_TASK TO CARRY OUT_
The lines below starting at the line containing "shipping: 9.99 -> 11.65" and ending at the line containing "total: 20.14 -> 21.56" are to be repeated exactly, with both ends kept and nothing else added.

START MATERIALS PROVIDED

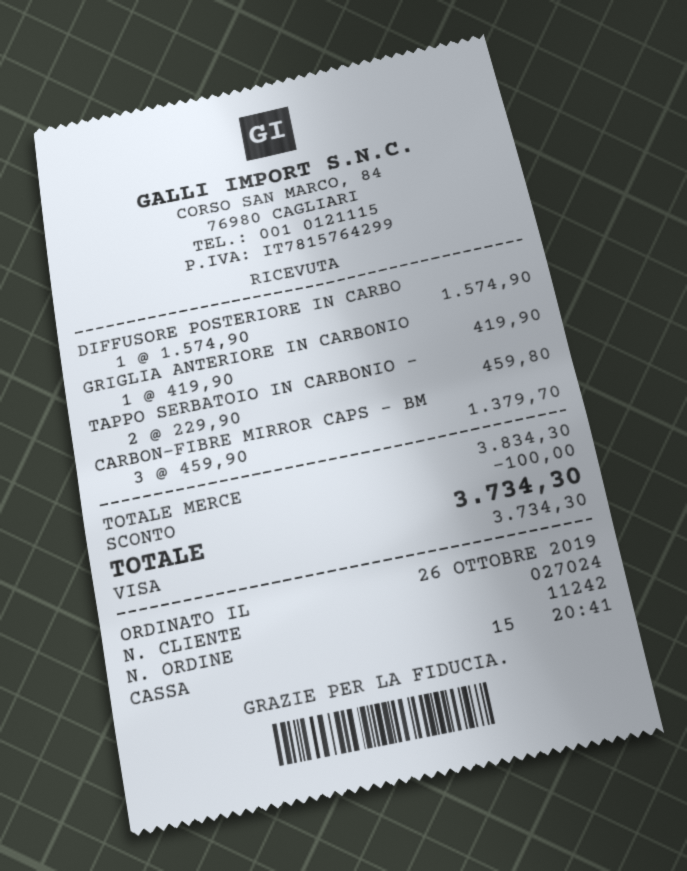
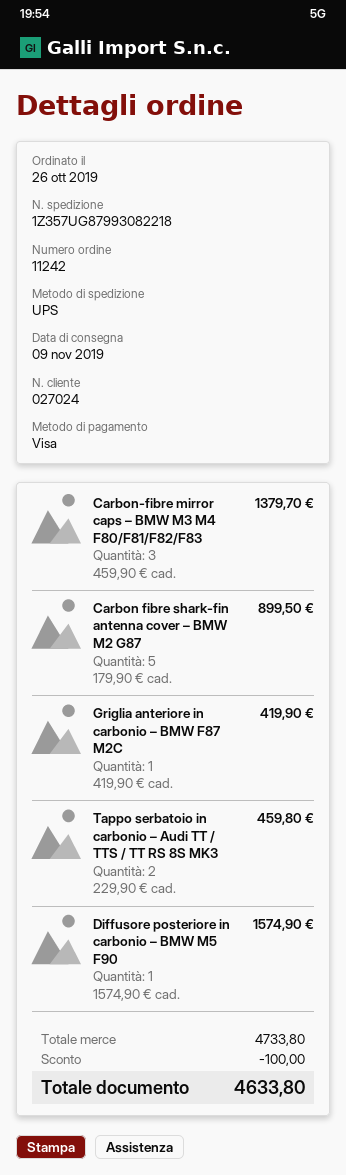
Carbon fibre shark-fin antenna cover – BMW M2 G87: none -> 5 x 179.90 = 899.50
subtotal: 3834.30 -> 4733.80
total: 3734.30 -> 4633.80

END MATERIALS PROVIDED
START MATERIALS PROVIDED

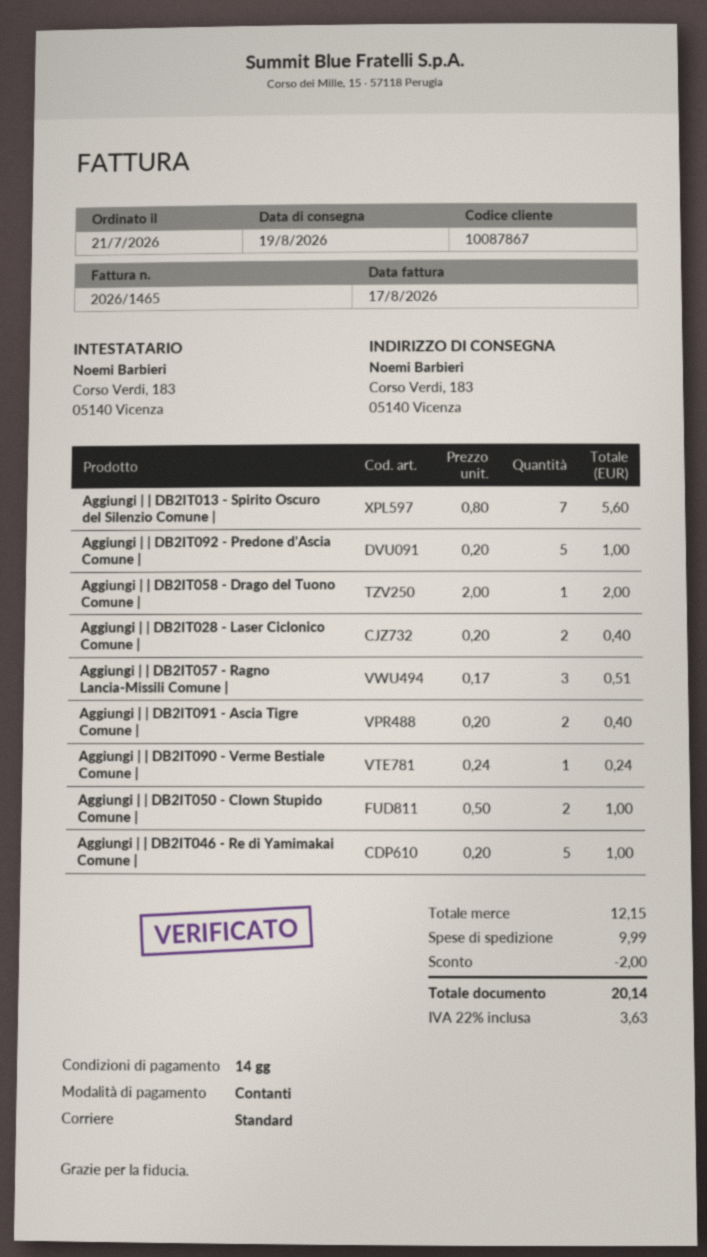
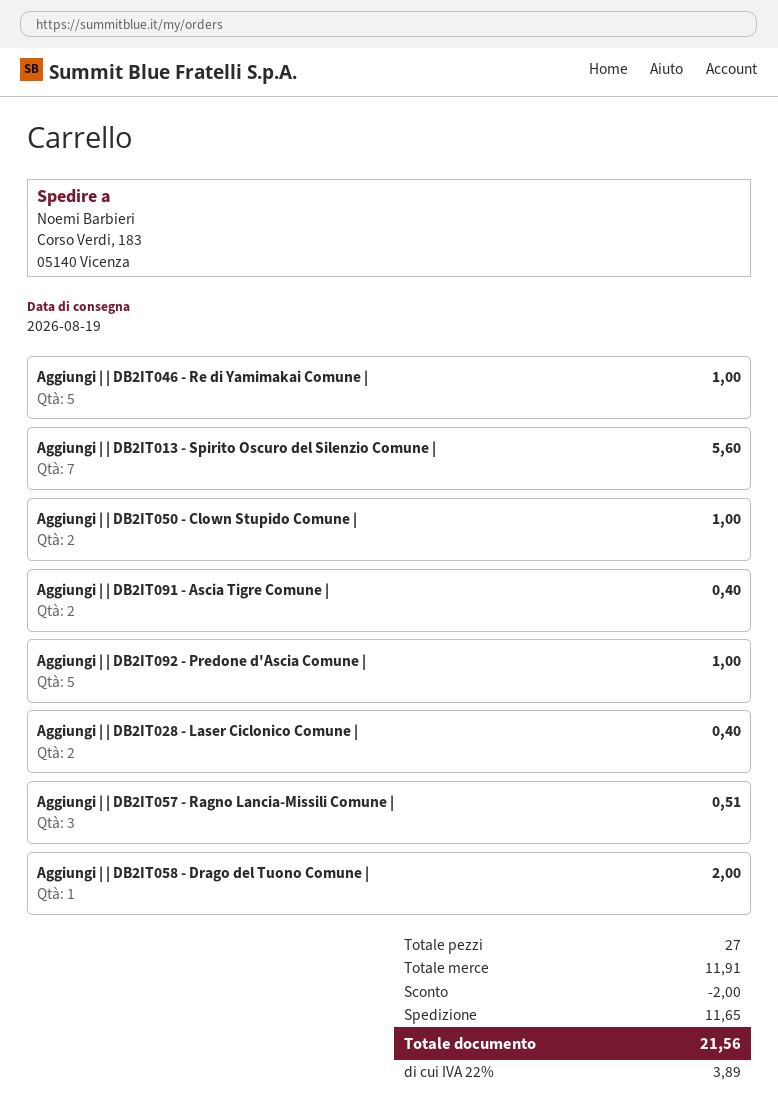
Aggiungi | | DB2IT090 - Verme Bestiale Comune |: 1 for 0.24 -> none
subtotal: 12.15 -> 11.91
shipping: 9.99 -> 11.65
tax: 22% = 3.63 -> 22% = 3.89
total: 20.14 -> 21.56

END MATERIALS PROVIDED
START MATERIALS PROVIDED

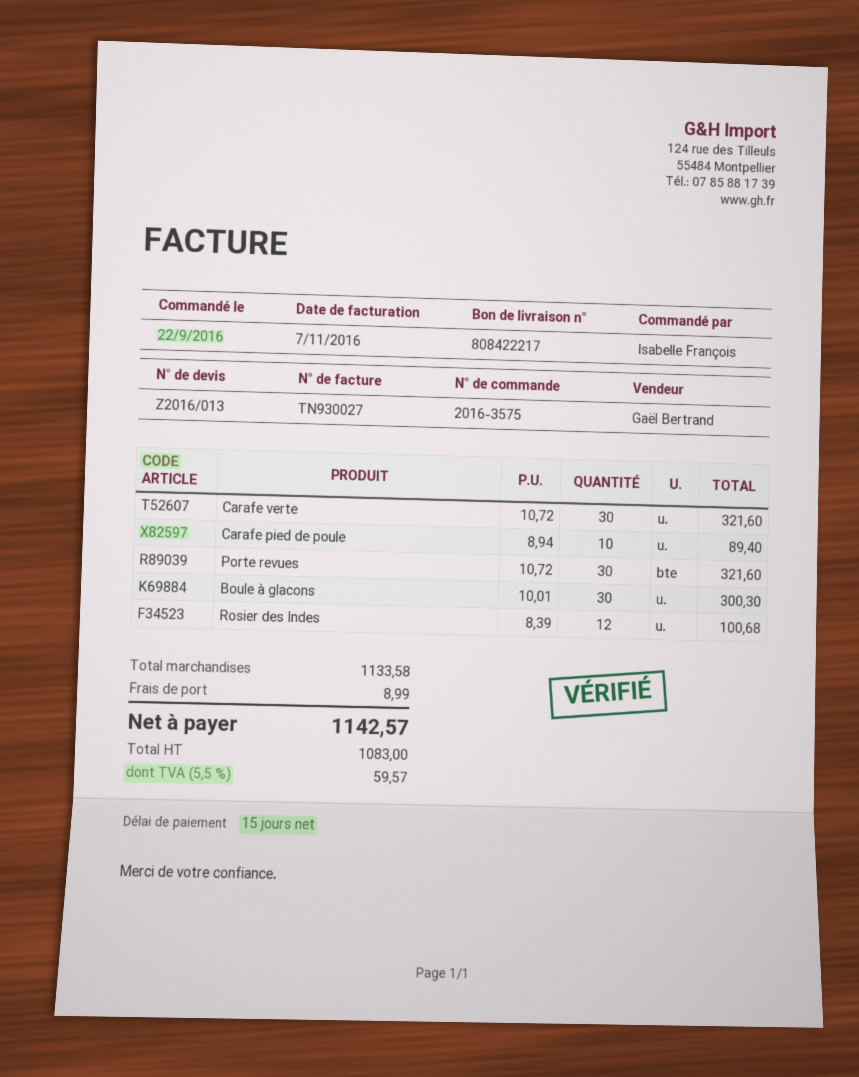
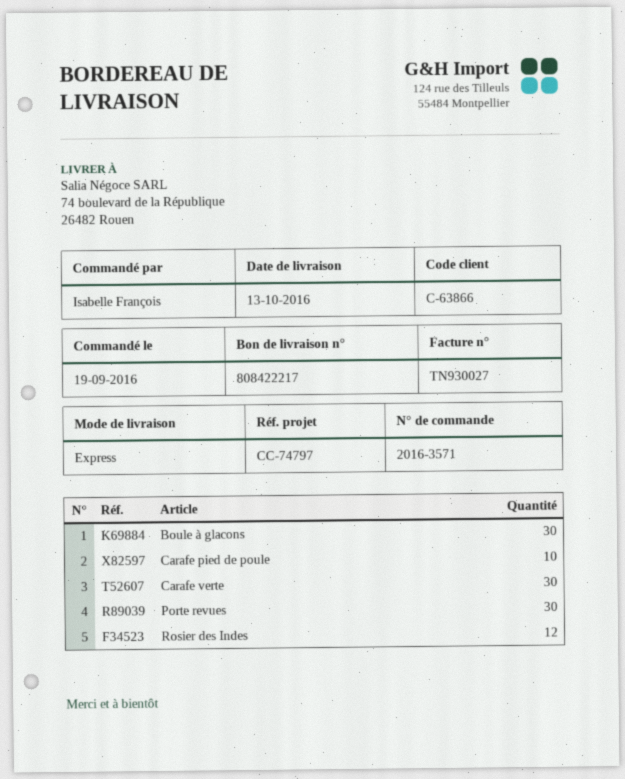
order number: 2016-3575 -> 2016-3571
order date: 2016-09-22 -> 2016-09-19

END MATERIALS PROVIDED

_ANSWER AREA_
shipping: 9.99 -> 11.65
tax: 22% = 3.63 -> 22% = 3.89
total: 20.14 -> 21.56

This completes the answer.